New mattesses and bedding from Anatta Outreach
After we finished our trek, we visited the orphanage again. What a change! Neeru framed and hung some of the art work the children did. The old broken tables and benches in the dining room were replaced by new ones. The frames from the old tables were used to store food products that had been on the ground before.
After saying good-bye to my first group, I welcomed the second group for our trek to Basa Village in the Solo Khumbu region of south of Everest. We hiked thru the richest farmland in the world, through small villages and varied terrain with breath taking views of the Everest Range.
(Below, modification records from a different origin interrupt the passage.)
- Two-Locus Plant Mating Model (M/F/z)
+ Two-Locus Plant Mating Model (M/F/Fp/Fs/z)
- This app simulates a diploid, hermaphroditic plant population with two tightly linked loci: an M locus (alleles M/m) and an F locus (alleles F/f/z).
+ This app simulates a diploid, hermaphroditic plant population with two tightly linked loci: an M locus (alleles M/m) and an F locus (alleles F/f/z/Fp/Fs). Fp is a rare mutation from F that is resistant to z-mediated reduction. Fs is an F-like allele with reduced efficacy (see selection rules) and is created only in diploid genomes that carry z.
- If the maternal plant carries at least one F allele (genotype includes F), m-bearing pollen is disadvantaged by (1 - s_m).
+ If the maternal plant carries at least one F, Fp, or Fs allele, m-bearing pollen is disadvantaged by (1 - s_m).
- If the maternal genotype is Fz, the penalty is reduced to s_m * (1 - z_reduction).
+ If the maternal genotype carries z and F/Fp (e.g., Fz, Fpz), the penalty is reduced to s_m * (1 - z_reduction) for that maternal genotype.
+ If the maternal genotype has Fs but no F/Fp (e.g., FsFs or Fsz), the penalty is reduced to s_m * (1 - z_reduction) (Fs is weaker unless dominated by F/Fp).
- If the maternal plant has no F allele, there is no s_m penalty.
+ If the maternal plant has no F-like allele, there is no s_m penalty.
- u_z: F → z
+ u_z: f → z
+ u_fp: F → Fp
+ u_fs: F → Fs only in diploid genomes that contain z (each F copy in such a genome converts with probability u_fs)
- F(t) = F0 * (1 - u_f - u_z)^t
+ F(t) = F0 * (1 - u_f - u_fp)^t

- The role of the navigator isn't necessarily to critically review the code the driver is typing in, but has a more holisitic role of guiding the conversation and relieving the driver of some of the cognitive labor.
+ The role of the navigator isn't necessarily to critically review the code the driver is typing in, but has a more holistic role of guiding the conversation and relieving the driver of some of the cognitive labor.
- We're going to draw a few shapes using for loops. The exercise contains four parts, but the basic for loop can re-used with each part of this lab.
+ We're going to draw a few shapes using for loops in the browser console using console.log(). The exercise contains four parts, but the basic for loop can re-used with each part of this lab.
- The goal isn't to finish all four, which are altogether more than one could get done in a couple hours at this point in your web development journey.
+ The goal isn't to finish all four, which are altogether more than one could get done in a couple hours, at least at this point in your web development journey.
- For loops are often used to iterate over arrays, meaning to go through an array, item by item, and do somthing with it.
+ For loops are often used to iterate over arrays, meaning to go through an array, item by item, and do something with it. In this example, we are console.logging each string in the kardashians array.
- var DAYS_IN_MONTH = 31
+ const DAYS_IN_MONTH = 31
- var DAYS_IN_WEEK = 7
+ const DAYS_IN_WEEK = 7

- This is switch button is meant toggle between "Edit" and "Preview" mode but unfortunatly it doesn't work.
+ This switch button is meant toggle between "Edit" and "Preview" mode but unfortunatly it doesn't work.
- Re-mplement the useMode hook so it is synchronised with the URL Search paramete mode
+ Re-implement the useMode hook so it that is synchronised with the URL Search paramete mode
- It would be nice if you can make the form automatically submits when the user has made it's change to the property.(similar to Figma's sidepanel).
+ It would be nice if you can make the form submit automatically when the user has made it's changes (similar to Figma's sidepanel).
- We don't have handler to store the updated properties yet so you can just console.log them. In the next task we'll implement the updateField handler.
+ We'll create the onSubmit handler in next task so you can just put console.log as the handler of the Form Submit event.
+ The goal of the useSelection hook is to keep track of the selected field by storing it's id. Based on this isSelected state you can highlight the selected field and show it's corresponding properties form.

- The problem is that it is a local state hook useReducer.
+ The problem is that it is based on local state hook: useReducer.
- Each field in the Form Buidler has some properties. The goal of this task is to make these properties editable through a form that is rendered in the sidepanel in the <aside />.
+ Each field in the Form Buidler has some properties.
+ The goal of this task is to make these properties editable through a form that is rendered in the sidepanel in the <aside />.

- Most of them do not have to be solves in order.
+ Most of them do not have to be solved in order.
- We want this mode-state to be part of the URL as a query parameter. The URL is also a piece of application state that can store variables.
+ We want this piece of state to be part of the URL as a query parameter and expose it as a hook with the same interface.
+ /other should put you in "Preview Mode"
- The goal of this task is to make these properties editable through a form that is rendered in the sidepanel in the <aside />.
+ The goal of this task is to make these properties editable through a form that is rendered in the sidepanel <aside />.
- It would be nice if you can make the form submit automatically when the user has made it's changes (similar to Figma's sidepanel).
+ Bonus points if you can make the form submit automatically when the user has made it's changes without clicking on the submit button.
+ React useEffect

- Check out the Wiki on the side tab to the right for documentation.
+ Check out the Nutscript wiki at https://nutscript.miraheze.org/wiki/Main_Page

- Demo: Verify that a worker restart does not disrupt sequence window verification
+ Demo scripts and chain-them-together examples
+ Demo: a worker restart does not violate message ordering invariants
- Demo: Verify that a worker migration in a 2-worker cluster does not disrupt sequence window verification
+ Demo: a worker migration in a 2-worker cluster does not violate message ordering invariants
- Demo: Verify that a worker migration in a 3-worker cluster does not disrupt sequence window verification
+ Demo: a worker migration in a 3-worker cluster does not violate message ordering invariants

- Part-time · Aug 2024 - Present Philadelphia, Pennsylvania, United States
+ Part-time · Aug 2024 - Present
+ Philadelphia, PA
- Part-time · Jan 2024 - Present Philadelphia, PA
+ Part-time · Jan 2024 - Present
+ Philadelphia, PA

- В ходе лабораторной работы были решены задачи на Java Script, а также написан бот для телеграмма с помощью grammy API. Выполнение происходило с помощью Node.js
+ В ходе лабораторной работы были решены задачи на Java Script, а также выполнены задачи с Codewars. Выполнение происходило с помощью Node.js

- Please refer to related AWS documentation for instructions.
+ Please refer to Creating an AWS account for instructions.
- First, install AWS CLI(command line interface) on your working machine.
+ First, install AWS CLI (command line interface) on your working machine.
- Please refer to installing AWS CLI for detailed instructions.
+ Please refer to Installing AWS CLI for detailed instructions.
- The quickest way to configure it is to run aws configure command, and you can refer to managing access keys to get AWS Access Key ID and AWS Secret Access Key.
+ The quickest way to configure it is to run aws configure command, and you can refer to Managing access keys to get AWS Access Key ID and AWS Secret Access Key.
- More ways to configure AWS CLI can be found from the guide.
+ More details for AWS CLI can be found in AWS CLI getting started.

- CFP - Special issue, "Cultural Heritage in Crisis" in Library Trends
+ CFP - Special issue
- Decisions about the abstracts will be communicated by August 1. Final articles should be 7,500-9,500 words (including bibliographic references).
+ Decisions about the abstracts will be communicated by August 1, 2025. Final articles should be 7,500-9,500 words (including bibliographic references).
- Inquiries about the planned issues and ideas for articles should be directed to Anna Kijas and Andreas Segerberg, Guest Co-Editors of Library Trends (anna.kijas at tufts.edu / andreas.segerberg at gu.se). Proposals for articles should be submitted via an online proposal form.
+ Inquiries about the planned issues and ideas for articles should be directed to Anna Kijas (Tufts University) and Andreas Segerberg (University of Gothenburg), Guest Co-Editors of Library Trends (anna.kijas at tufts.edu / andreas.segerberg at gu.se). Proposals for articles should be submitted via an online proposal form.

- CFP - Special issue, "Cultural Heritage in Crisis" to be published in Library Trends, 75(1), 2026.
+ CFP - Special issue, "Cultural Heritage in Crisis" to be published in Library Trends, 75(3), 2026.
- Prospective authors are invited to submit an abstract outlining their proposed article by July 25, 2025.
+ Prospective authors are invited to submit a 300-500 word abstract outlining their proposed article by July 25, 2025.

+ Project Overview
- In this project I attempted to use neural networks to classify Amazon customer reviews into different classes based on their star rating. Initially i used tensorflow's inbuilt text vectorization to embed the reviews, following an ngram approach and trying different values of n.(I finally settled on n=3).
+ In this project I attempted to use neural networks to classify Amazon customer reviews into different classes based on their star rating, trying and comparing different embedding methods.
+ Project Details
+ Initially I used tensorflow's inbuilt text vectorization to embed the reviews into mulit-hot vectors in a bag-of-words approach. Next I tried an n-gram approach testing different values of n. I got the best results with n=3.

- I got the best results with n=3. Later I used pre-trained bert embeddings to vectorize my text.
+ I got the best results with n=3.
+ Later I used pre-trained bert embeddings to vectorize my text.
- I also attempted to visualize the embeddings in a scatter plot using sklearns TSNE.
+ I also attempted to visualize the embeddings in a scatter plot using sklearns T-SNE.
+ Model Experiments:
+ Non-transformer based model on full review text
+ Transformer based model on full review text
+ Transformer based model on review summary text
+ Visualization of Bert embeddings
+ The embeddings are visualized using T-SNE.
If you are interested in learning more about this trek, one of the trekkers, Barry Suskind took photos, tracked our trip on google earth and wrote a diary. Here is Barry’s note:
“After much delays and me being side tracked by so many other things going on, I’ve finally gotten the Shutterfly site completed. There I’ve chronicled our trip, uploaded many of our photos, provided a link to my You Tube Channel where I’ve uploaded the videos I took from the trip and even uploaded the Google Earth data, both in image format and the actual data. If you go to the “Google Earth Tracking Data” and click on a file you can open it directly in Google Earth, even on an iPad or Android. ”
Just go to: http://basavillagetrek.shutterfly.com
The site password is basa
In between the two trips and on our last day, I met with three private non-profit groups working with human trafficking victims. In a small cafe near Boudanath, two of my trekkers and I met with Anuradha Achara, Ms. Charimaya Tamang and Sabina Darshandhari, the founder, with Shakti Samuha. www.shakisamuha.org.np. Sabina told me they had received an award from Hillary Clinton for being known as the first human trafficking program in Nepal. They invited me to give a workshop to their staff in November 2014. I accepted enthusiastically.